# Dataset items:
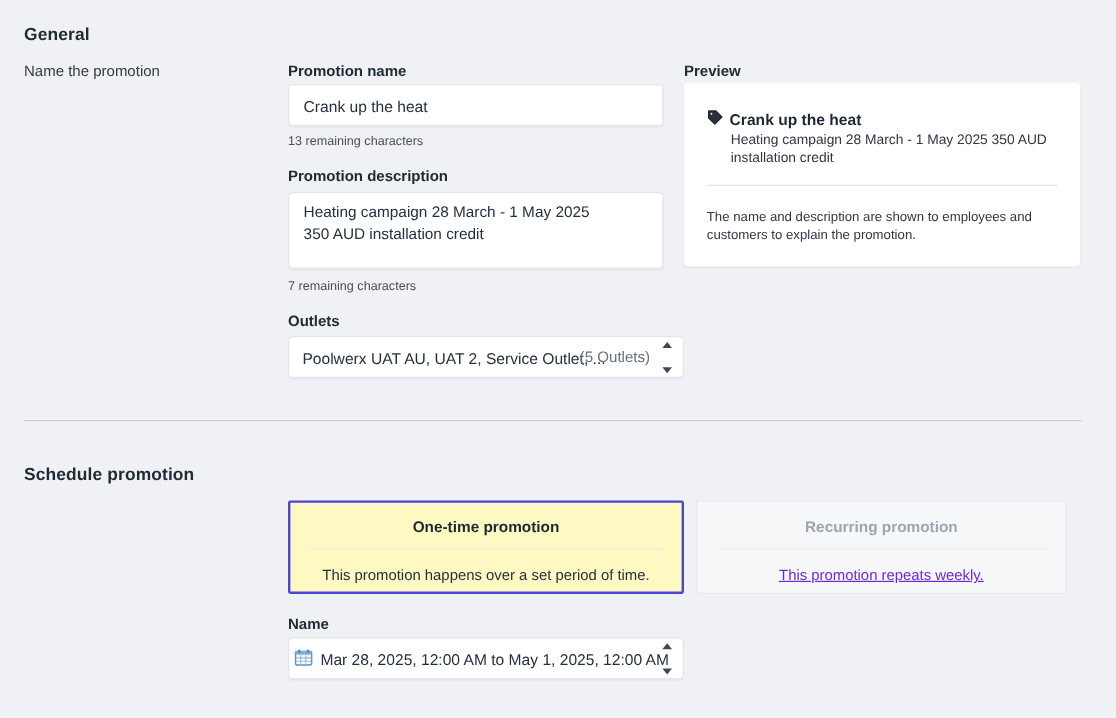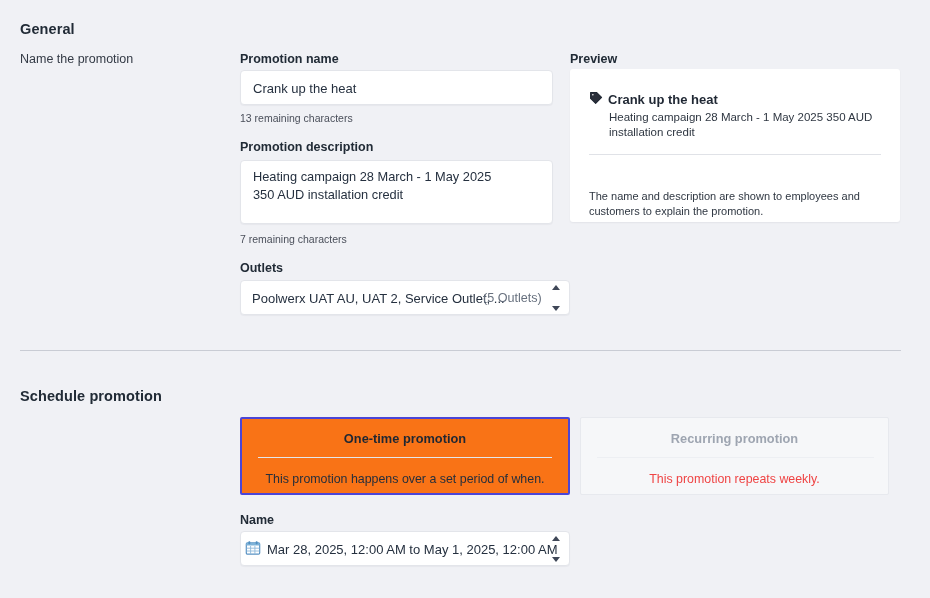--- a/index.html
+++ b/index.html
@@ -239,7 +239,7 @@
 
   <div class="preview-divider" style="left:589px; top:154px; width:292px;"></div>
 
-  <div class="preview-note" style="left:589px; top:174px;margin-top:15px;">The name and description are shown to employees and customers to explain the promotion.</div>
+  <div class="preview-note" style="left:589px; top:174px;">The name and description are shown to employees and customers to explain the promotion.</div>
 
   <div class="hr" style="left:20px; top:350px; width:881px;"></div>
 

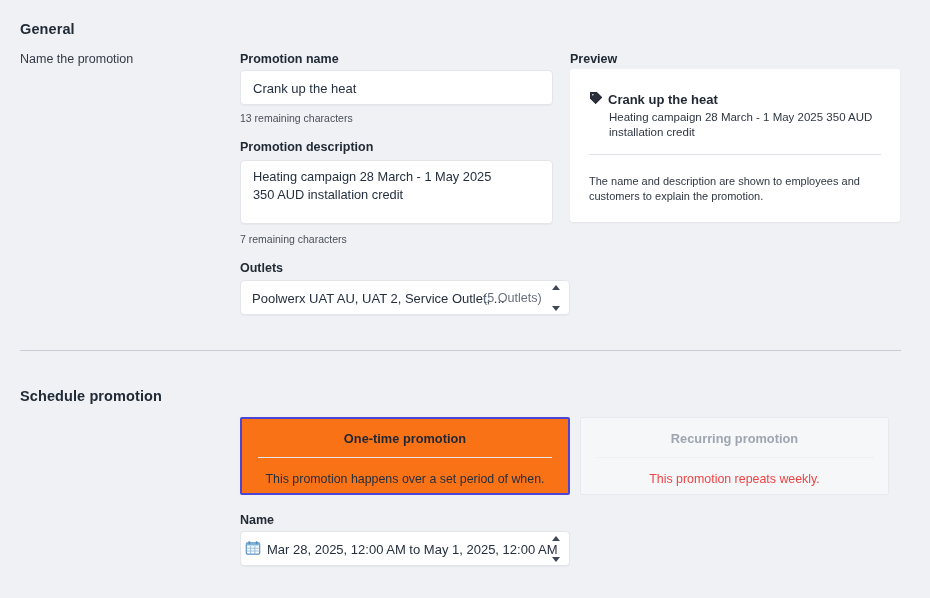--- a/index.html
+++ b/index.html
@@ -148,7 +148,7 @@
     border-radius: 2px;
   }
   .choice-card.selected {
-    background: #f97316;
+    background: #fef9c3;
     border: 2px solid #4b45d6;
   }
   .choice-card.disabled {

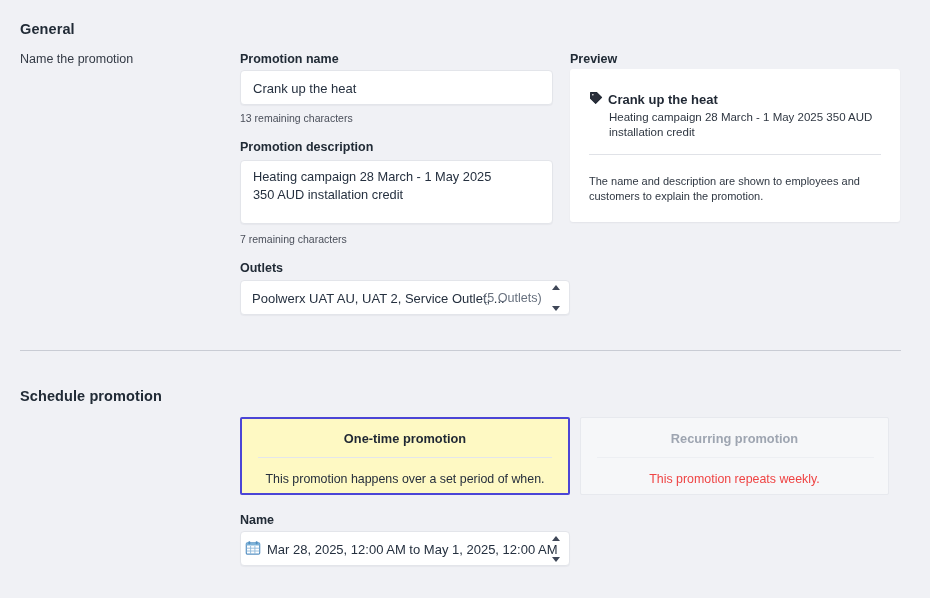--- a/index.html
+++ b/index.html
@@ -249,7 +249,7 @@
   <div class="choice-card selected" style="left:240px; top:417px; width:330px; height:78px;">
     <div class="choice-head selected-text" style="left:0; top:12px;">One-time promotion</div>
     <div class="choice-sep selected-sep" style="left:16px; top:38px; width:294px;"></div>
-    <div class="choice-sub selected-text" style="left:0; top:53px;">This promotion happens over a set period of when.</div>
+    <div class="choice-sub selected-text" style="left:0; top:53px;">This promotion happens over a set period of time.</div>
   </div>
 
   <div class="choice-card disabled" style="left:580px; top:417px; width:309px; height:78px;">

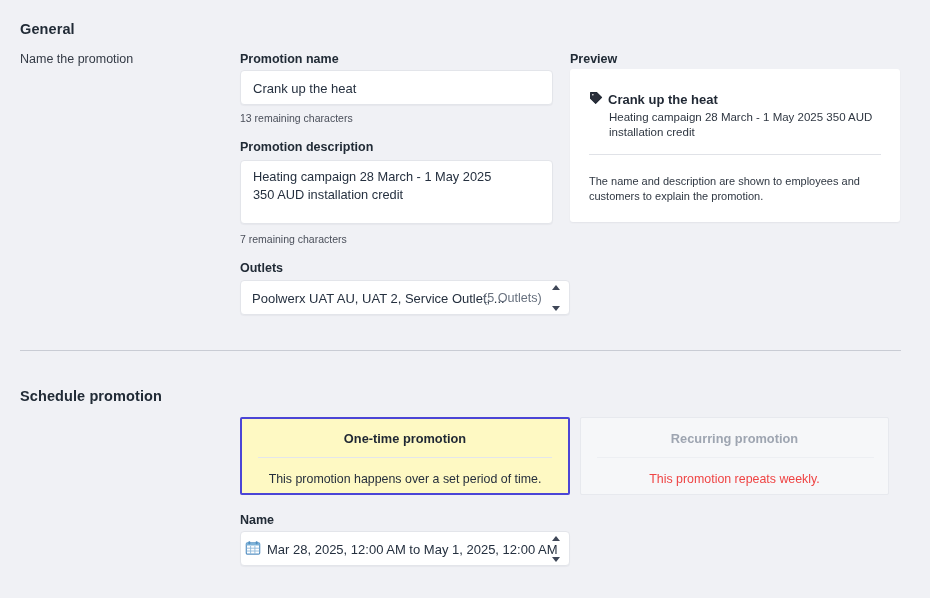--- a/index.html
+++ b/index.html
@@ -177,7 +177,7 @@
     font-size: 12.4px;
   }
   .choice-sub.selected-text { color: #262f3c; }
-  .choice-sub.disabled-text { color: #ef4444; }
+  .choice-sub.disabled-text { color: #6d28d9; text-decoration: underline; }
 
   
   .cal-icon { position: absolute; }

# THE TASK:
Wherever the string "card" appears in a line of the records, copy that line.

# EXPECTED ANSWER:
   .choice-card.selected {
   .choice-card.disabled {
   <div class="choice-card selected" style="left:240px; top:417px; width:330px; height:78px;">
   <div class="choice-card disabled" style="left:580px; top:417px; width:309px; height:78px;">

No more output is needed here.